Pada saat itu, anak informan masih duduk di bangku pendidikan anak usia dini. Penyebab kematian istri informan dianggap sebagai
sesuatu hal yang mendadak. Istri informan mengalami kecelakaan lalu lintas, ketika ia sedang dalam perjalanan menengok anaknya
yang sedang berada di rumah pamannya di Wonogiri.
“Nah poin ini kejadian jadi memori aku. Itu seminggu atau setelahnya, kejadian dan meninggal kecelakaan. Pas posisi
bulan Juli kenaikan, anak saya masih TK besar ke kelas 1 kan liburan di Wonogiri dibawa pamannya terus liburan hari
libur.” Informan 3, 19-22
Reaksi awal terhadap kematian yang dialami oleh informan adalah perasaan tidak percaya. Ketidakpercayaan informan
diungkapkannya ketika ia mengkonfirmasi kematian istrinya. Meskipun demikian, ia memiliki kemampuan kontrol diri yang
cukup baik pada saat istrinya meninggal. Ia mengaku tenang dalam mengurus keperluan pemakaman istrinya. Ia menanamkan bahwa
istrinya yang sudah meninggal merupakan keadaan terbaik yang diterimanya dari Tuhan.

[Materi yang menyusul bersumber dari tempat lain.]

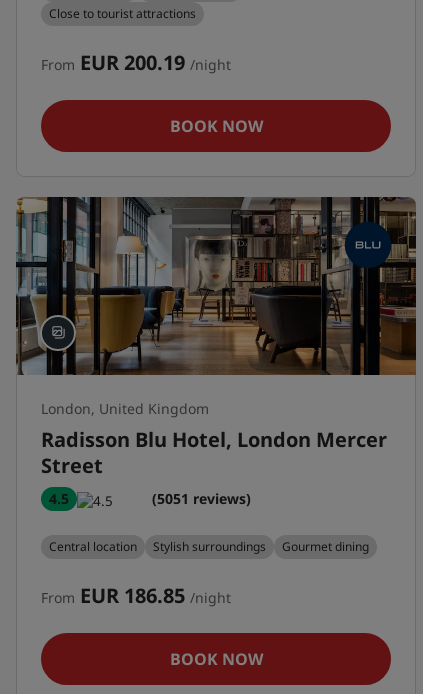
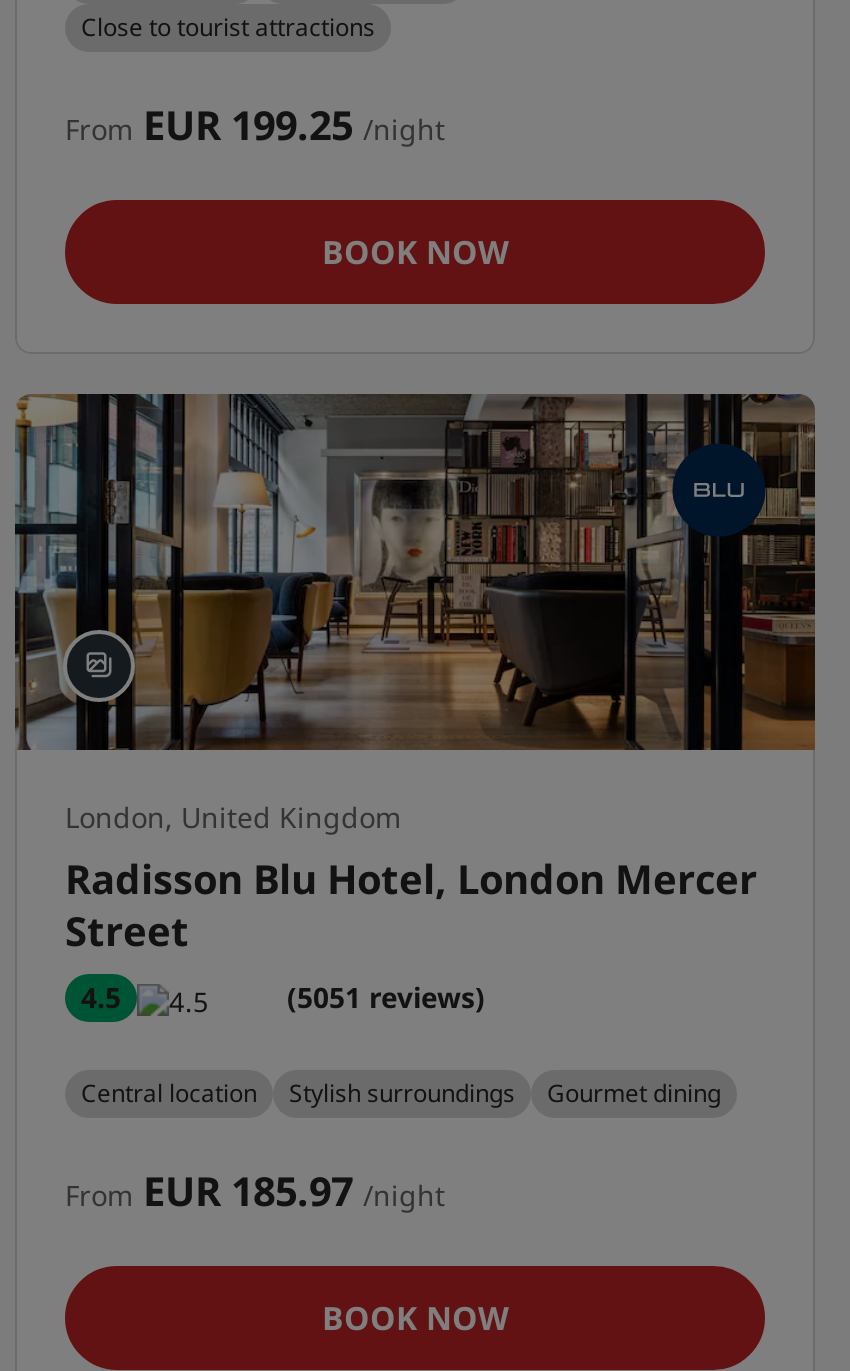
- From EUR 200.19 /night
+ From EUR 199.25 /night

- From EUR 186.85 /night
+ From EUR 185.97 /night
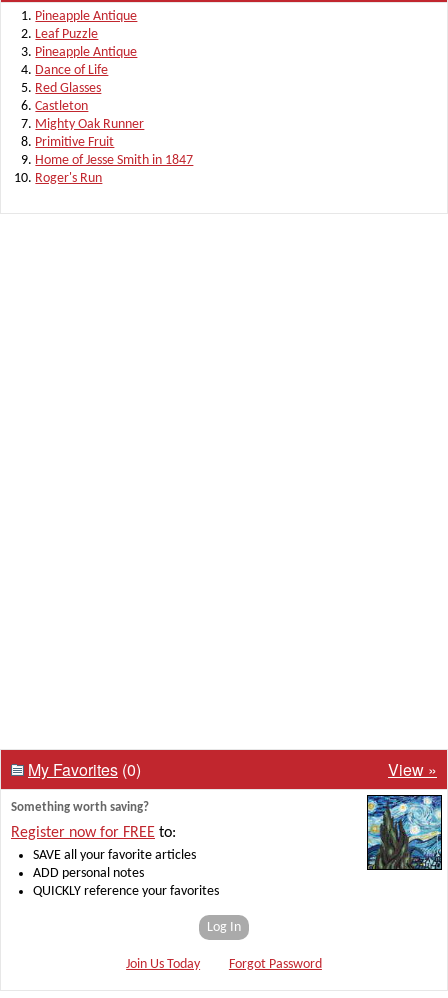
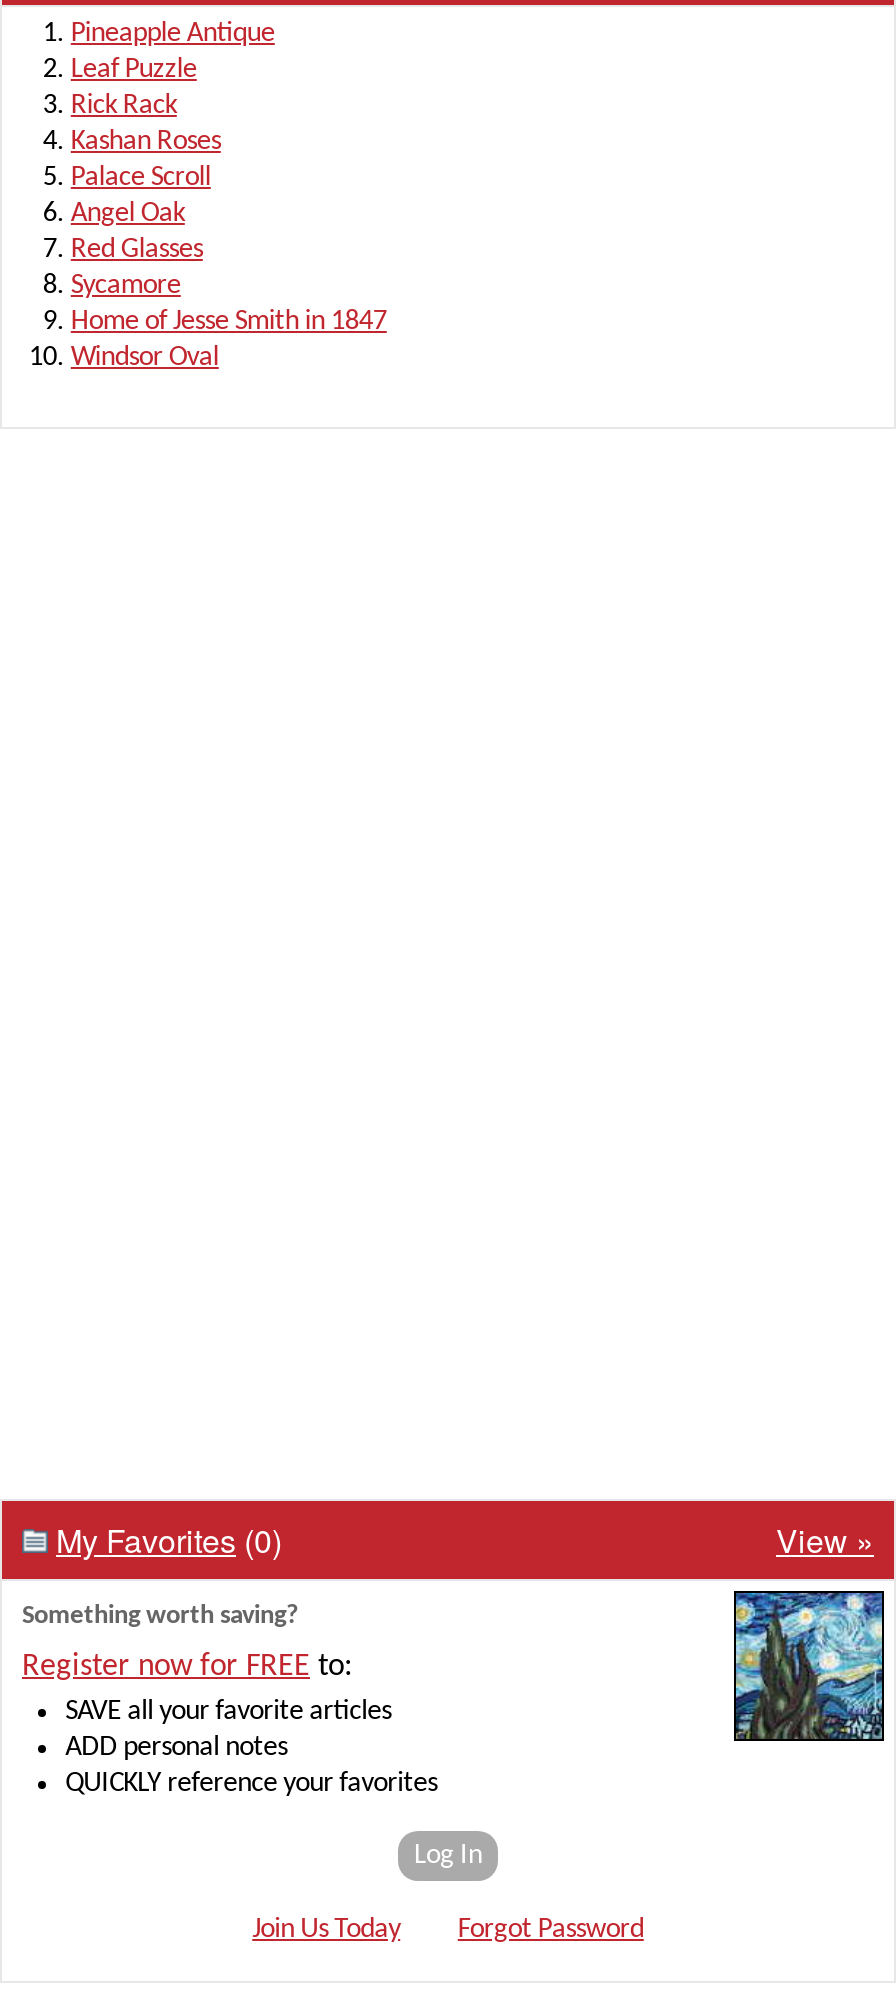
- Pineapple Antique
- Dance of Life
+ Rick Rack
+ Kashan Roses
+ Palace Scroll
+ Angel Oak

moved down: Red Glasses

- Castleton
- Mighty Oak Runner
- Primitive Fruit
+ Sycamore

- Roger's Run
+ Windsor Oval
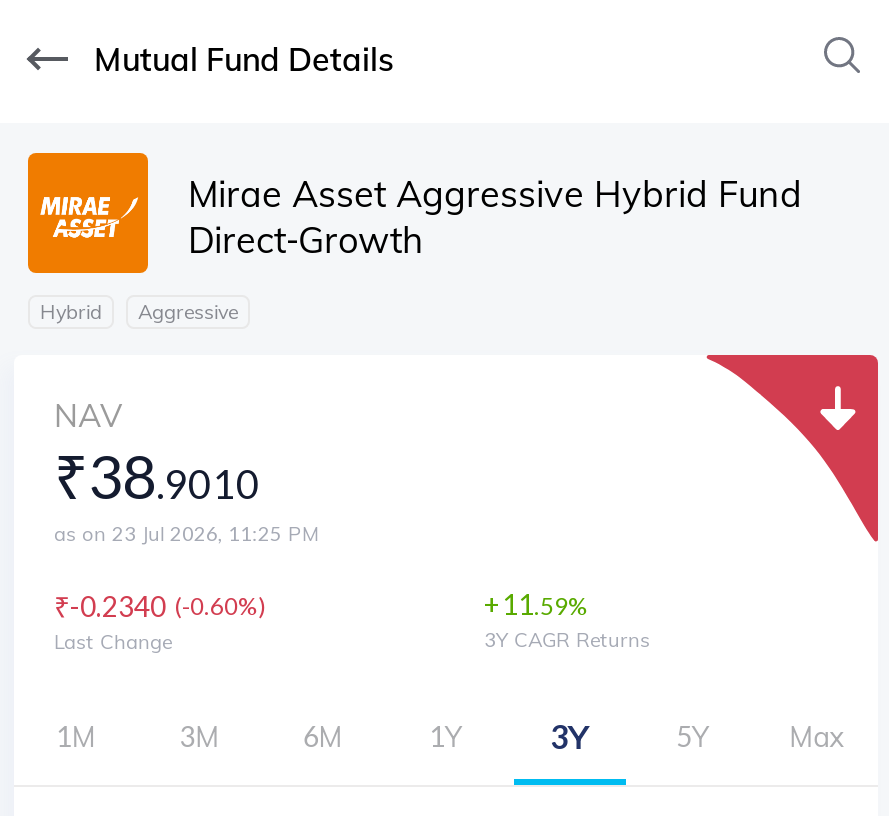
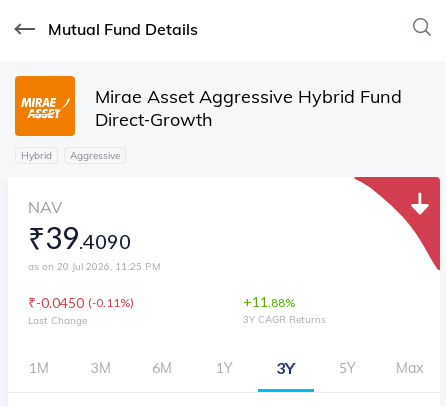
- ₹38.9010
+ ₹39.4090

- as on 23 Jul 2026, 11:25 PM
+ as on 20 Jul 2026, 11:25 PM

- ₹-0.2340 ( 0.60%)
+ ₹-0.0450 ( 0.11%)

- + 11.59%
+ + 11.88%
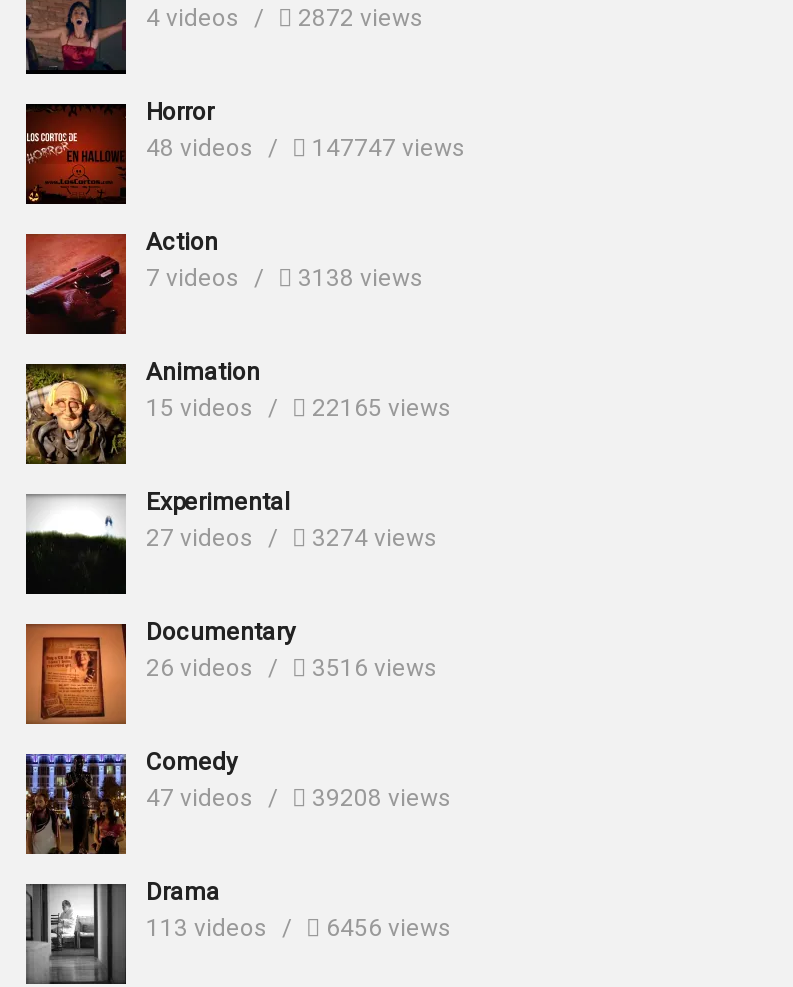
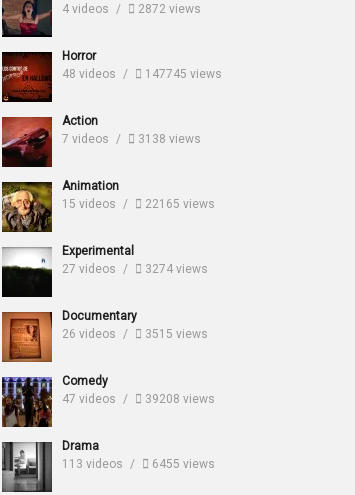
- 48 videos 147747 views
+ 48 videos 147745 views

- 26 videos 3516 views
+ 26 videos 3515 views

- 113 videos 6456 views
+ 113 videos 6455 views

“Saya tu gak ada pengen nangis atau gak, itu saya masih jalan normal lah. Terus saya lihat di UGD, bersih gak ada
luka saya kaget, kok meninggal ? Ternyata disini mungkin, pake helm kebentur jadi dekok. Terus mau dicucian, mau
dibersihan disini diperut tu dipompa, ini masih hidup gak kok kayak bernafas ?terus kata dokter gak, ini udah meninggal. Ya
udah pokoknya yang terbaik mungkin ini yang terbaik terus
saya cium keningnya.” Informan 3, 48-54 “Terus hubungin warga disini nyiapin tempat. Saya
koordinasi saudara-saudara saya, saya tu gak ada tangis, gak ada. Tuhan ini yang terbaik terus saya tegar gak ada nangis-
nangisnya gak ada bleng-blengnya Informan 3, 64-67
Reaksi lain yang juga dialami oleh informan adalah kesedihan
yang mendalam.
Kesedihan yang
mendalam menyebabkan dirinya memiliki perasaan tidak terima akan
kematian istrinya. Selain itu, ingatan akan istri yang masih selalu muncul hingga sekarang terkadang membuatnya masih meyakini
bahwa istrinya masih ada.
“Ya ada, kan posisi gak terimanya gini, saya punya anak, terus ini saya hutang dan hutang atas nama gaji saya,
angsurannya sebesar gaji saya. Nah kalau untuk makan, gaji bundanya, saya masih gak terimanya itu. Saya posisi tidak
pandai cari uang, kalau istri almarhum itu kan pedagang pinter cari uang. Terus terang, jujur aja ekonominya yang
lebih gede istri karena sambilannya okeh. Posisinya gini waktu itu setelah kejadian Tuhan, kok istri saya yang diambil,
kok gak saya duluan. Saya mikirnya anak, pikir saya itu yang mampu menghidupi dalam arti uang itu buat saya itu hanya
orang bekerja. Orang kerja itu ya gajinya berapa sih. Protesnya sama Tuhan itu, kok jadi mikirnya kok bukan saya
duluan, kenapa istri duluan.” Informan 3, 94-104
“Ya kadang masih suka angotan, masih suka kelingan kalo lha itu sulit, kadang kalo sekarang masih suka inget, tapi gak sampe mem
bebani.” Informan 3, 107-109
Ada beberapa reaksi dukacita yang dialami oleh informan yang masih dialaminya sampai sekarang. Hal ini dibuktikan
informan melakukan beberapa aktivitas yang biasa dilakukannya bersama istrinya dulu. Kondisi tersebut membuat penderitaan
tersendiri bagi informan, karena ia masih menganggap istrinya masih hidup.
“Perasaaan kangen masih ada, saya menganggap dia masih ada. Contoh, saya menganggap dia masih hidup. Contohnya,
saya kalau mau jualan setelah doa minta pendampingan Tuhan, saya selalu dulu kan kalau suami istri kalau tidur kan
ada dua bantal. Nah, sampai saat ini masih ada dua bantal. Kalau aku mau berangkat jualan, saya pasti cium bantal,
habis doa minta pendampingan Tuhan karena apa, 1 hari sebelum bunda meninggal itu kan kebetulan Centro di
kantornya, ada acara ulang tahun kantornya atau apa ya, bunda seneng masak. Dia masak bikin nasi kuning rombongan
sama temennya lembur di rumah sampe malam untuk besok paginya. Terus dia tidur, kan saya watu masih ngantor, dia
masih tidur. Tidur kok kayak mayit saya bilang gitu, gene anteng, terus tenang. Itu awal-awal saya kalau mau berangkat
kerja jualan, saya cium keningnya. Ya itu, tidur kok kayak mayit, saya gak bangunkan terus berangkat kantor. Nah
sampe sekarang masih suka begitu, suka cium bantal kalo mau berangkat kantor, walaupun kantornya udah pindah tetep
saya lakukan itu.” Informan 3, 206-221
Dalam mendukung perannya sebagai orang tua tunggal, informan tidak menggunakan jasa pembantu rumah tangga. Ia
hanya dibantu oleh ibunya yang juga turut tinggal bersama.